As life happens and circumstances present themselves and this other person doesn’t act in accordance with the role I’ve assigned to them, I often feel anxious. The root of my anxiety is the discrepancy between the reality I’ve created and the reality of what actually is. In the past, I would react to this anxiety which usually presented itself in me trying to control other people, places, or things in subtle ways.

The more layers I peel back, the more I come to realize that the answers are all within each of us and so the work is getting more in touch with oneself. Today, I can label the anxiety as anxiety. I don’t react to it. Instead, I invite it and acknowledge it as my body sending me a message. When I fall into an imaginationship, for example, my anxiety serves as a reminder that I may be fooling myself. It’s an opportunity to ask myself if I am ignoring what’s before me in an effort to hold onto an image of another that I’ve created.

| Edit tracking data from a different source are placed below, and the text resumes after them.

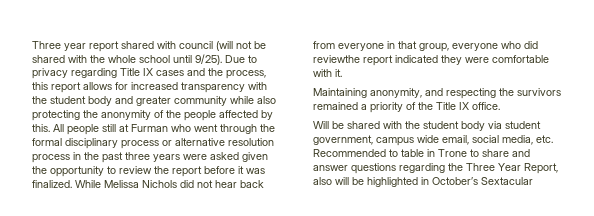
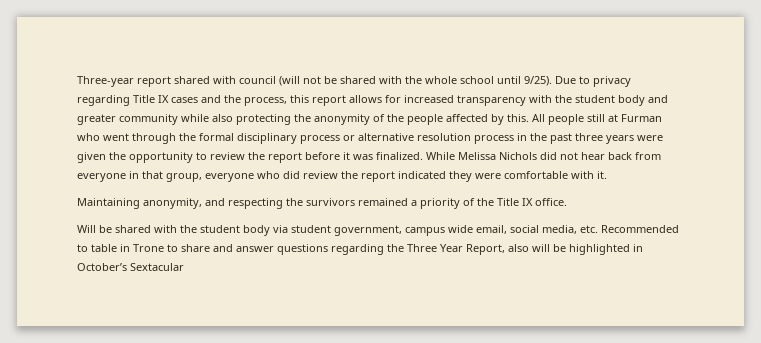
- Three year report shared with council (will not be shared with the whole school until 9/25).
+ Three-year report shared with council (will not be shared with the whole school until 9/25).
- All people still at Furman who went through the formal disciplinary process or alternative resolution process in the past three years were asked given the opportunity to review the report before it was finalized.
+ All people still at Furman who went through the formal disciplinary process or alternative resolution process in the past three years were given the opportunity to review the report before it was finalized.
- While Melissa Nichols did not hear back from everyone in that group, everyone who did reviewthe report indicated they were comfortable with it.
+ While Melissa Nichols did not hear back from everyone in that group, everyone who did review the report indicated they were comfortable with it.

When I can make this differentiation, I’m provided this wonderful freedom to choose: do I want to see this person for who they are or who I want them to be?

I came across these three rules: 1. When people show you who they are, believe them the first time, 2. Don’t talk yourself into unseeing what they showed you, and 3. What we allow is what will continue.

I try to live by these. When I know better, I do better.